Segment Open
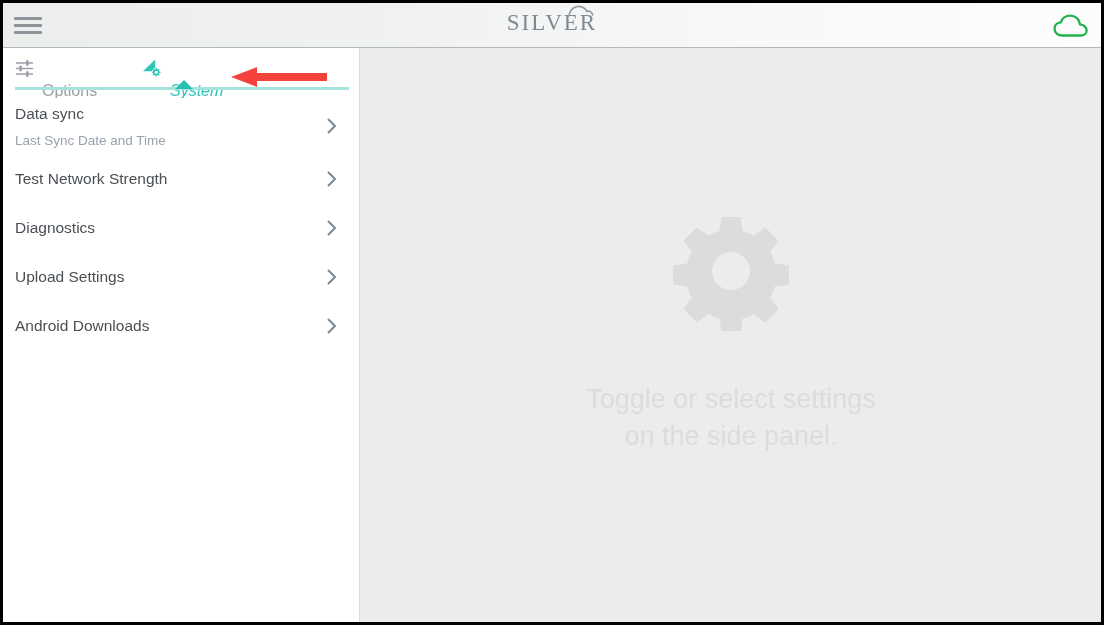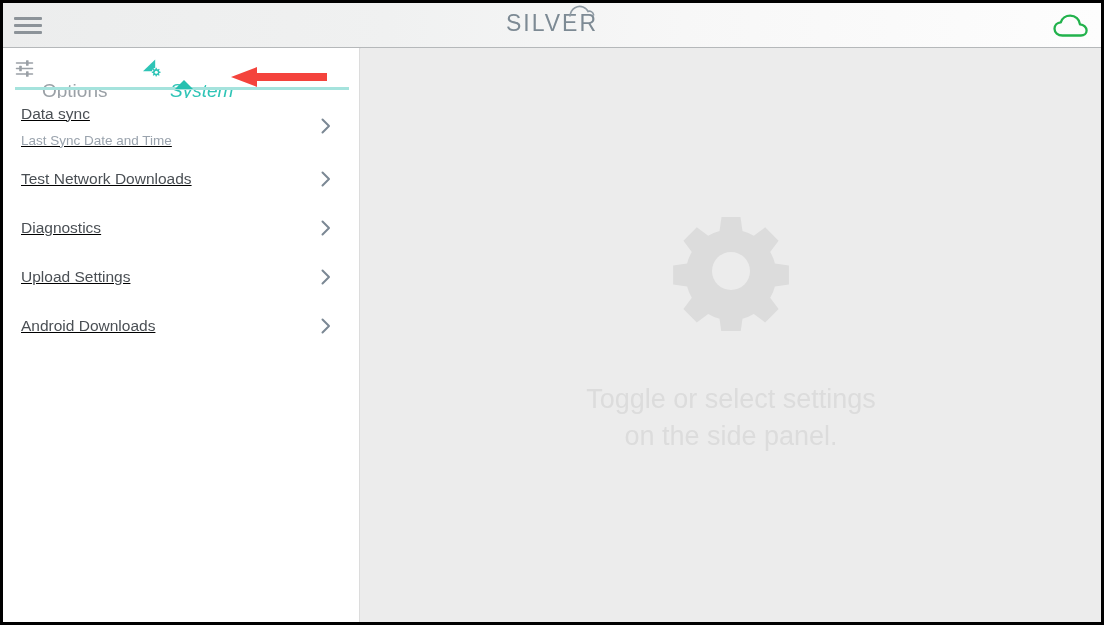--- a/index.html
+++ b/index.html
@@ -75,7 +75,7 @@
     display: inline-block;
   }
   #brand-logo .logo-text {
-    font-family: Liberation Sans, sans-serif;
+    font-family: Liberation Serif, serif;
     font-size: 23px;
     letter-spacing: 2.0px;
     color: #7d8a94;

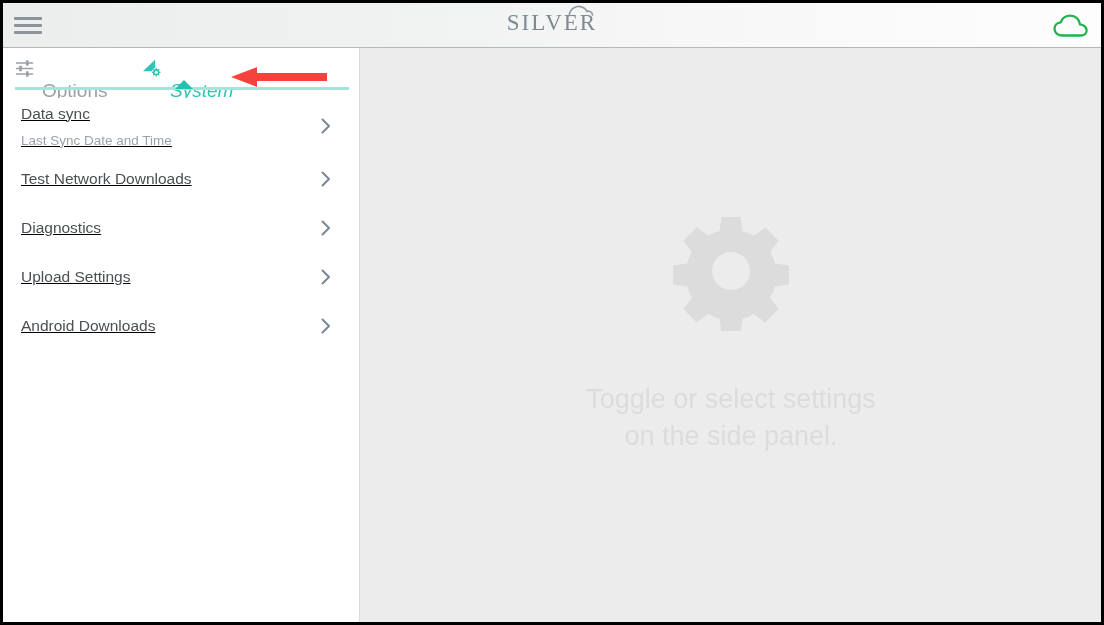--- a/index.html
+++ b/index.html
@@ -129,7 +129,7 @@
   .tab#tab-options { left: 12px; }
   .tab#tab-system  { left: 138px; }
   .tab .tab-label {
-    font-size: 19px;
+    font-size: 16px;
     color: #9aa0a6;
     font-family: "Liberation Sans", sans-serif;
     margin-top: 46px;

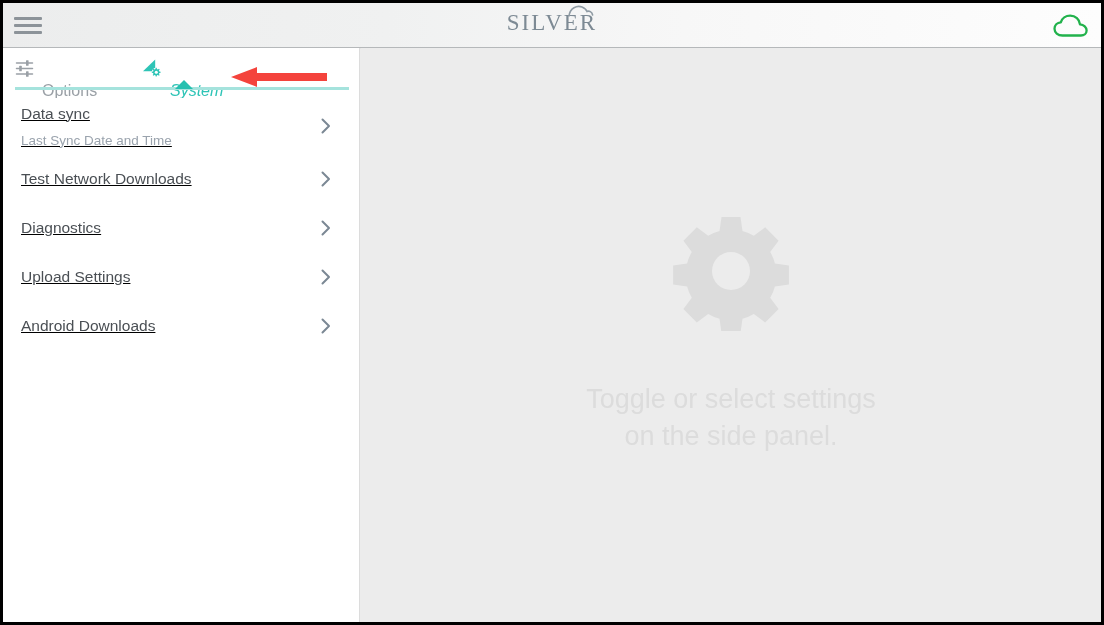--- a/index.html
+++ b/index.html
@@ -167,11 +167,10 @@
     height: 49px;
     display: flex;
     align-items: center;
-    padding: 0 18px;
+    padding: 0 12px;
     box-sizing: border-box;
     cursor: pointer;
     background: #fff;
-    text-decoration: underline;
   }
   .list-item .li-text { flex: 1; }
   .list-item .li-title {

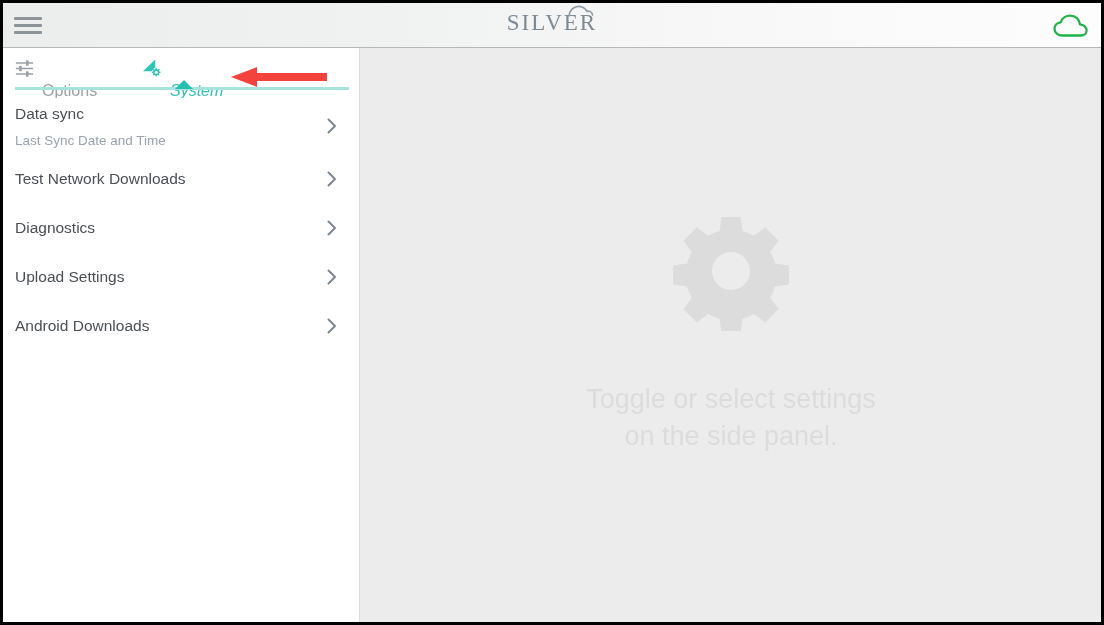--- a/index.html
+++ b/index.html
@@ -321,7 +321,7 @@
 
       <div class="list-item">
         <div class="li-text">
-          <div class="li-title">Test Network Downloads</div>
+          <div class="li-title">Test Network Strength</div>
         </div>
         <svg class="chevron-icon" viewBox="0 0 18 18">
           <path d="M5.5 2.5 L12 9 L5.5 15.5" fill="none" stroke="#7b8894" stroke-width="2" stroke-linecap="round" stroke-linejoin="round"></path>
Segment Closed
Filter this listing and copy only the lines holding the word "class".

[Task solution]:
       <div class="list-item">
         <div class="li-text">
-          <div class="li-title">Test Network Downloads</div>
+          <div class="li-title">Test Network Strength</div>
         <svg class="chevron-icon" viewBox="0 0 18 18">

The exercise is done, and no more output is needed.